WORK INSTRUCTION:
Leave out the pictures and retype everything else in the records below exactly.
START MATERIAL FOR THIS TASK
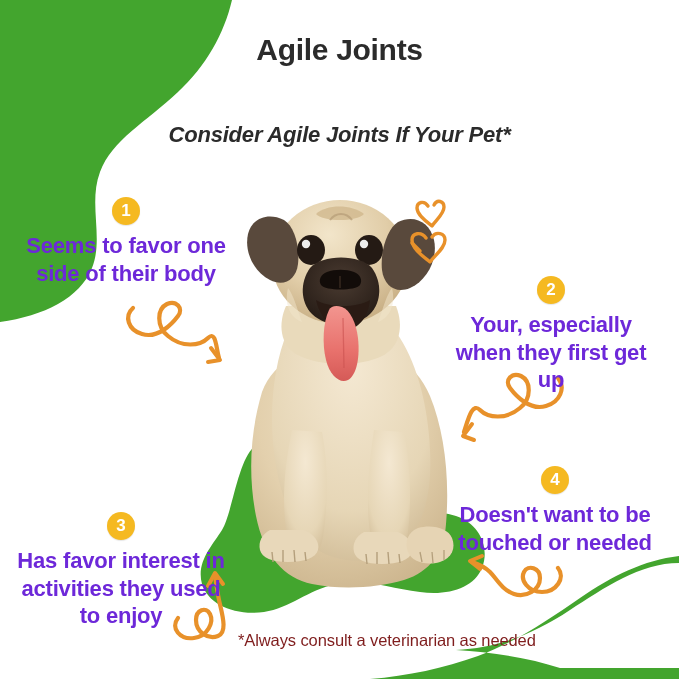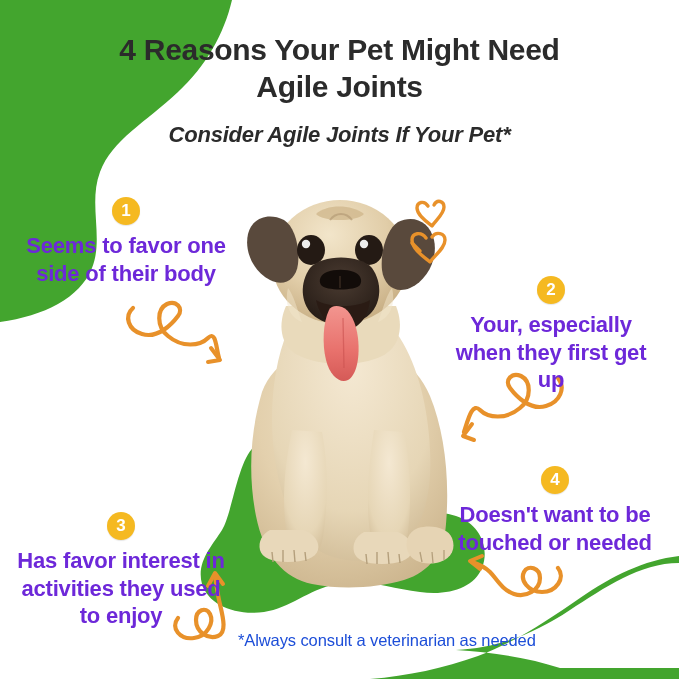--- a/index.html
+++ b/index.html
@@ -269,7 +269,6 @@
   <div class="layer" id="text-layer">
 
     <div class="headline">
-      <div>4 Reasons Your Pet Might Need</div>
       <div>Agile Joints</div>
     </div>
 

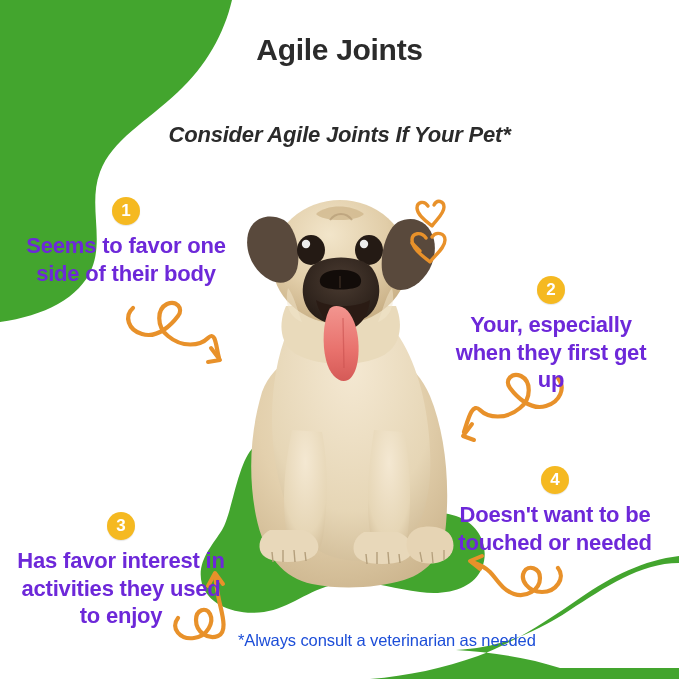--- a/index.html
+++ b/index.html
@@ -82,7 +82,7 @@
     left:238px;
     top:631px;
     font-size:16.5px;
-    color:#1d4ed8;
+    color:#7f1d1d;
     font-weight:400;
     letter-spacing:-0.1px;
     white-space:nowrap;

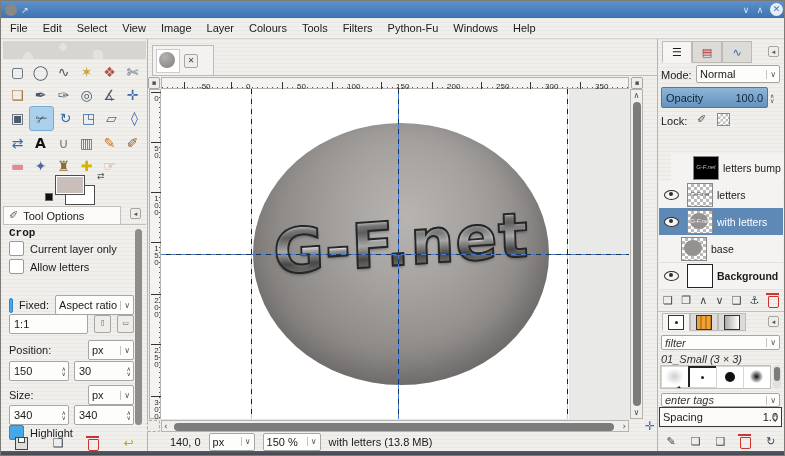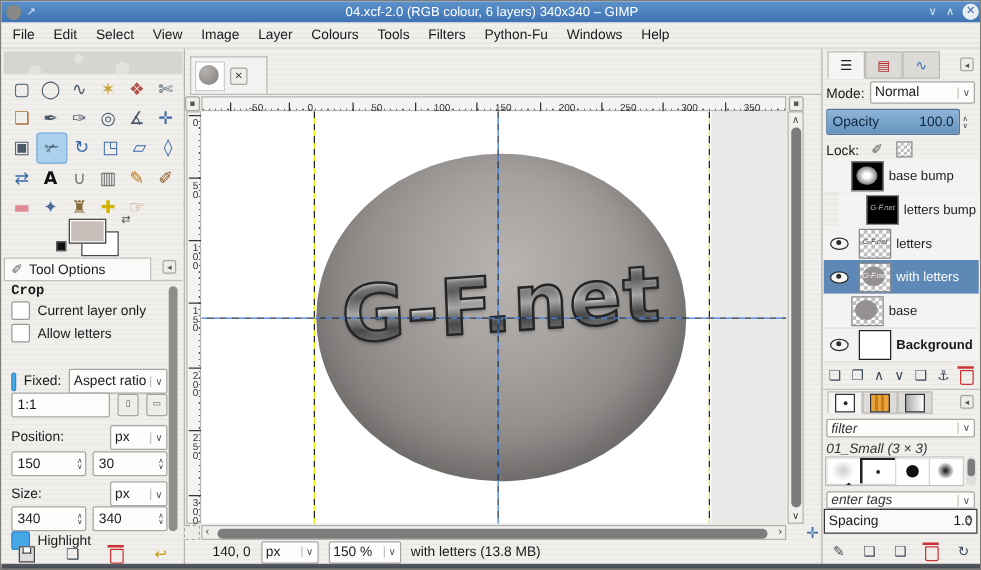--- a/index.html
+++ b/index.html
@@ -102,7 +102,6 @@
   <div class="abs" id="titlebar">
     <span class="g" style="width:12px;height:12px;border-radius:50%;background:#8a8884;margin:0 3px 0 4px;"></span>
     <span class="g winbtn" style="width:10px">↗</span>
-    <span id="title">04.xcf-2.0 (RGB colour, 6 layers) 340x340 – GIMP</span>
     <span style="flex:1"></span>
     <span class="g winbtn" style="position:relative;z-index:2">∨</span>
     <span class="g winbtn" style="position:relative;z-index:2">∧</span>

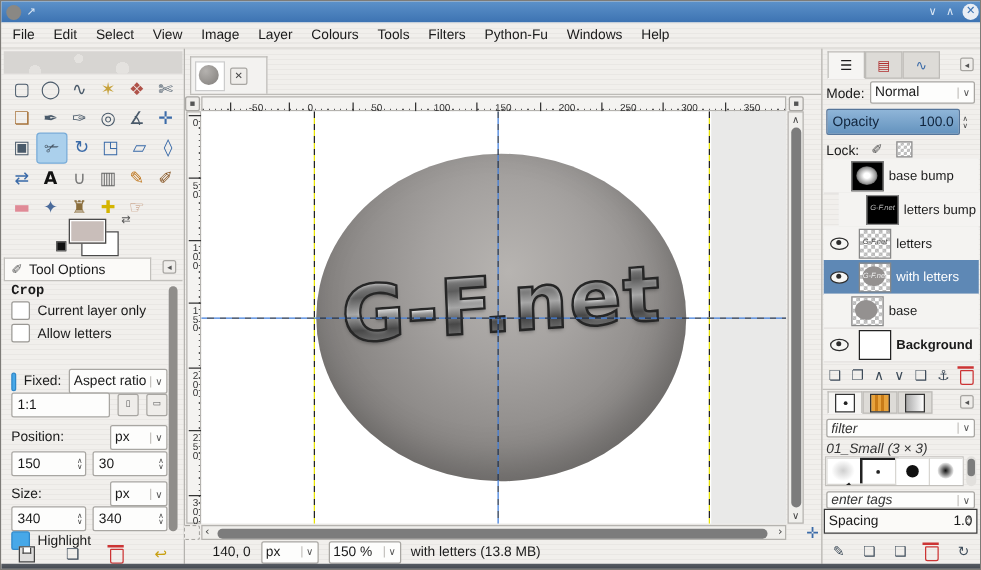--- a/index.html
+++ b/index.html
@@ -347,12 +347,6 @@
   <div class="abs g" style="left:696px;top:112px;color:#555;">✐</div>
   <div class="abs checker" style="left:716px;top:112px;width:13px;height:13px;border:1px solid #888;background-size:5px 5px;background-position:0 0,2.5px 2.5px;"></div>
 
-  <div class="lrow" style="top:126px;">
-    <span class="lthumb black">
-        <span class="blob"></span>
-      </span>
-    <span class="lname">base bump</span>
-  </div>
   <div class="lrow" style="top:153px;margin-left:12px;">
     <span class="lthumb black">
         <span class="micro">G-F.net</span>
END MATERIAL FOR THIS TASK
SOLUTION:
--- a/index.html
+++ b/index.html
@@ -269,7 +269,6 @@
   <div class="layer" id="text-layer">
 
     <div class="headline">
-      <div>4 Reasons Your Pet Might Need</div>
       <div>Agile Joints</div>
     </div>
 

--- a/index.html
+++ b/index.html
@@ -82,7 +82,7 @@
     left:238px;
     top:631px;
     font-size:16.5px;
-    color:#1d4ed8;
+    color:#7f1d1d;
     font-weight:400;
     letter-spacing:-0.1px;
     white-space:nowrap;

--- a/index.html
+++ b/index.html
@@ -102,7 +102,6 @@
   <div class="abs" id="titlebar">
     <span class="g" style="width:12px;height:12px;border-radius:50%;background:#8a8884;margin:0 3px 0 4px;"></span>
     <span class="g winbtn" style="width:10px">↗</span>
-    <span id="title">04.xcf-2.0 (RGB colour, 6 layers) 340x340 – GIMP</span>
     <span style="flex:1"></span>
     <span class="g winbtn" style="position:relative;z-index:2">∨</span>
     <span class="g winbtn" style="position:relative;z-index:2">∧</span>

--- a/index.html
+++ b/index.html
@@ -347,12 +347,6 @@
   <div class="abs g" style="left:696px;top:112px;color:#555;">✐</div>
   <div class="abs checker" style="left:716px;top:112px;width:13px;height:13px;border:1px solid #888;background-size:5px 5px;background-position:0 0,2.5px 2.5px;"></div>
 
-  <div class="lrow" style="top:126px;">
-    <span class="lthumb black">
-        <span class="blob"></span>
-      </span>
-    <span class="lname">base bump</span>
-  </div>
   <div class="lrow" style="top:153px;margin-left:12px;">
     <span class="lthumb black">
         <span class="micro">G-F.net</span>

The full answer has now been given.